GIVEN INFORMATION below:

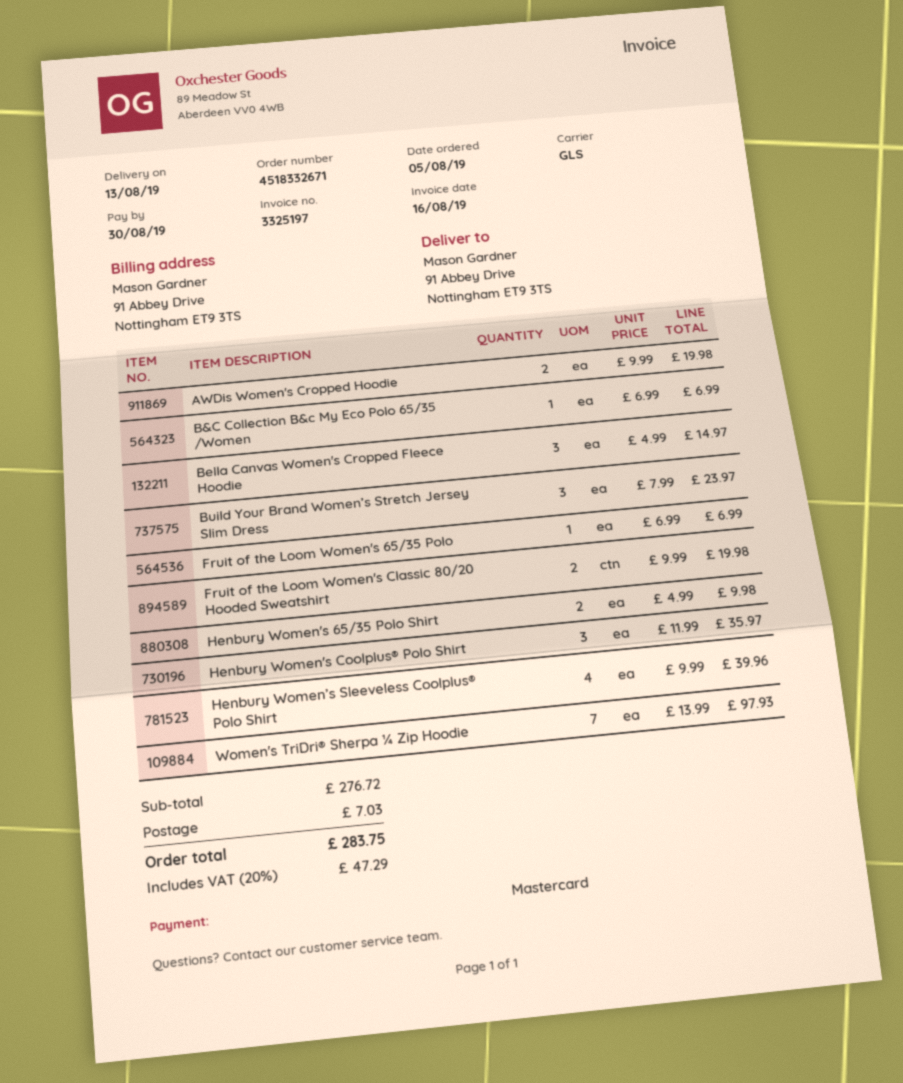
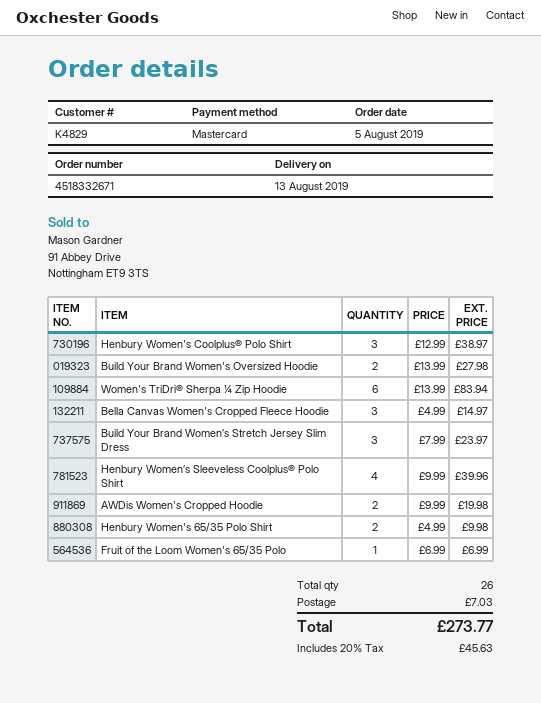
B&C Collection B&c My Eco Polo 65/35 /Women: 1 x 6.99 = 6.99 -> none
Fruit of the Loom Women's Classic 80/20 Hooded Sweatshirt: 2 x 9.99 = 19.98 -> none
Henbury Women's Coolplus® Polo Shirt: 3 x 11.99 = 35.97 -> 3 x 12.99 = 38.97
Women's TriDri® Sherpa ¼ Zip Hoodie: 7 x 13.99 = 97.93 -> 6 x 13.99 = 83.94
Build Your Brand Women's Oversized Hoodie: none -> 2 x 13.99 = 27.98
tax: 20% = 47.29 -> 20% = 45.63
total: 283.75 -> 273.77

End of GIVEN INFORMATION.
GIVEN INFORMATION below:

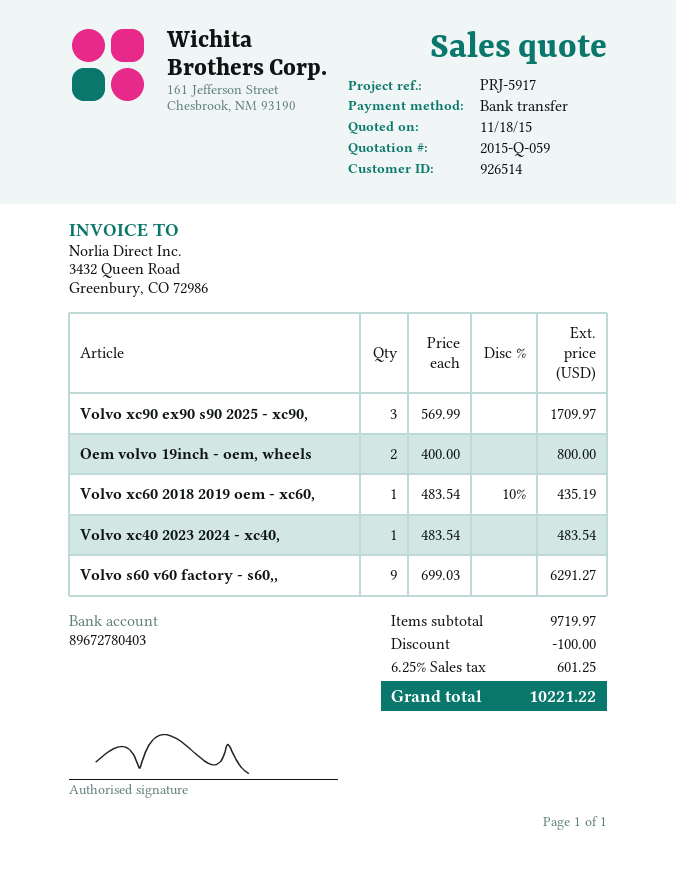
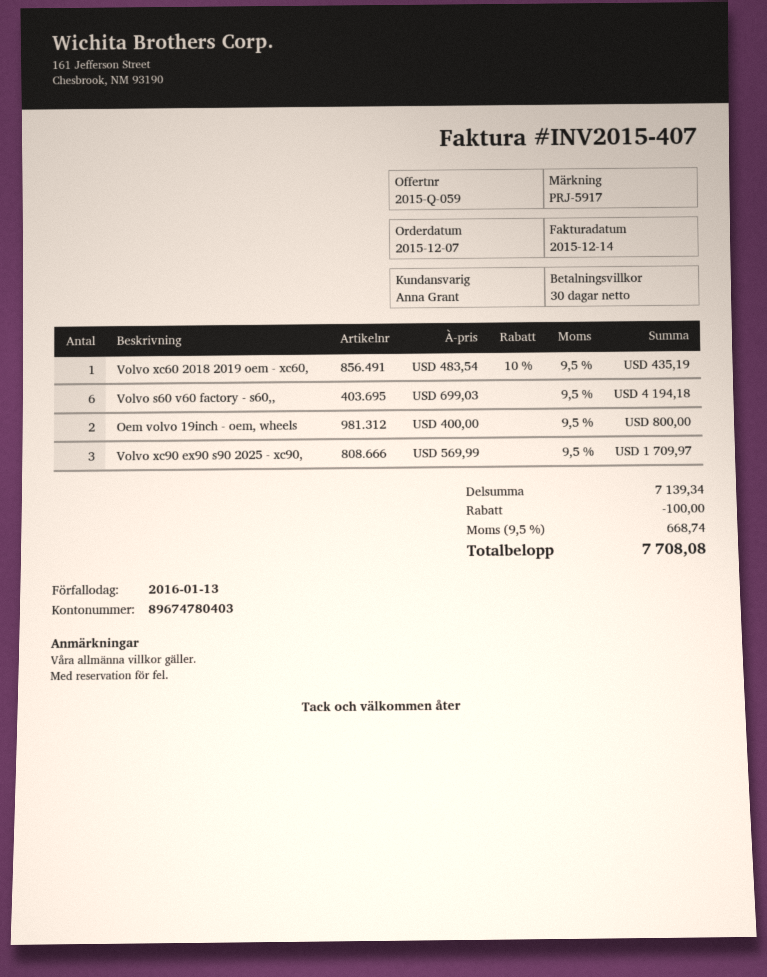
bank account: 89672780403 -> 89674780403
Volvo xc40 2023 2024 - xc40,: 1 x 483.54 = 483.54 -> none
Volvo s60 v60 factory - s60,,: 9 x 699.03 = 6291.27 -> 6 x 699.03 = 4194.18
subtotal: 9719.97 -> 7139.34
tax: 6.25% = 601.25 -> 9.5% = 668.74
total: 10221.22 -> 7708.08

End of GIVEN INFORMATION.
GIVEN INFORMATION below:

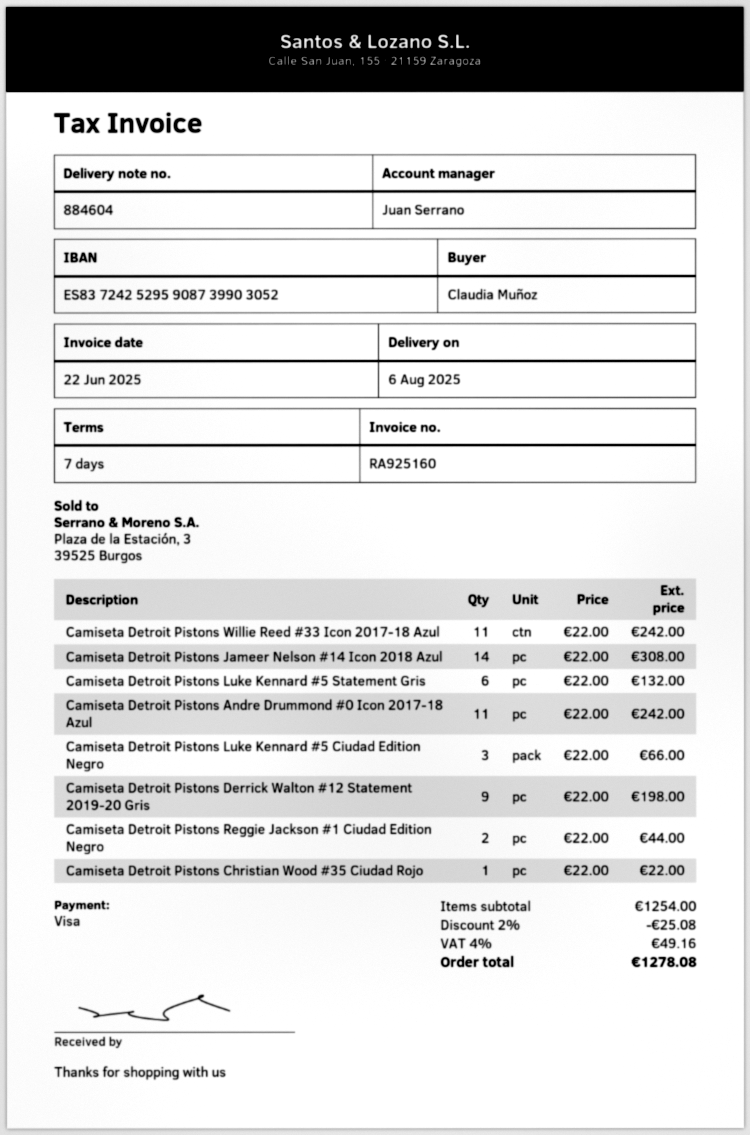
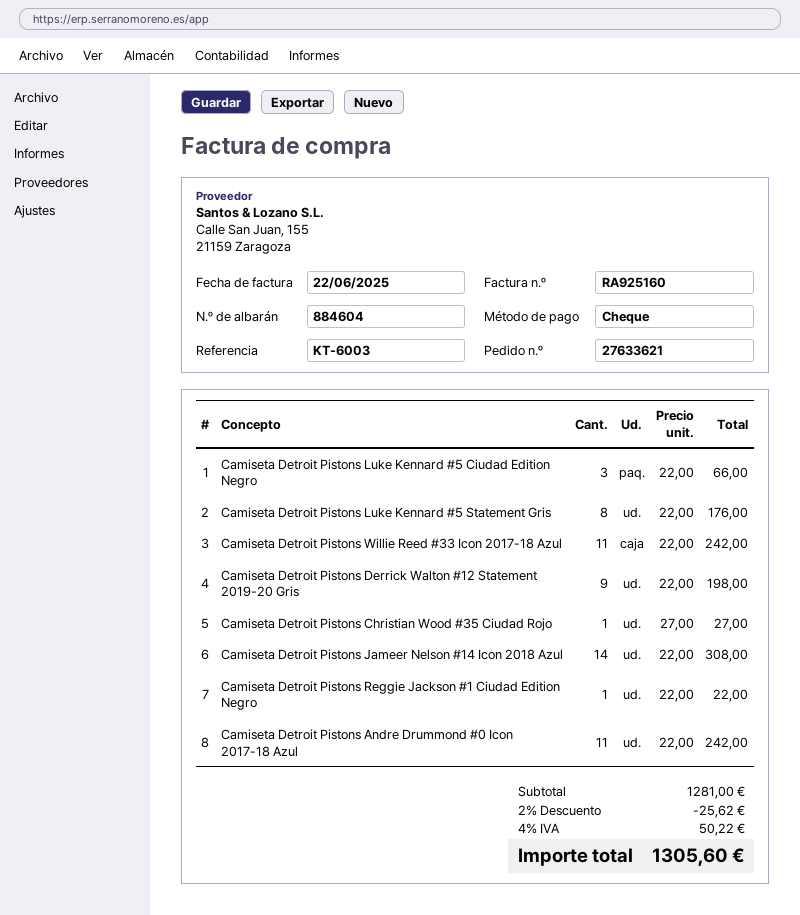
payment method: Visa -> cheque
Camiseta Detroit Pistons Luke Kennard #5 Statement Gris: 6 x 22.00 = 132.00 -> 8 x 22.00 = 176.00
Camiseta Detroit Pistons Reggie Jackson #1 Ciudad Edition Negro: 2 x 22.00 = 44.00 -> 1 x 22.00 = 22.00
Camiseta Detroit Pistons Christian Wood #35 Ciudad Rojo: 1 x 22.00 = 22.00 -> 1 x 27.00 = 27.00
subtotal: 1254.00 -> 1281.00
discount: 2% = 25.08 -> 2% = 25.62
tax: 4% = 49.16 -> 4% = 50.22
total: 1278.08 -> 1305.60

End of GIVEN INFORMATION.

→ **WHAT YOU ARE ASKED TO DO**
Among the lines of the data above, count those containing the word "Ciudad" and report the total alone.

→ **FINAL ANSWER**
2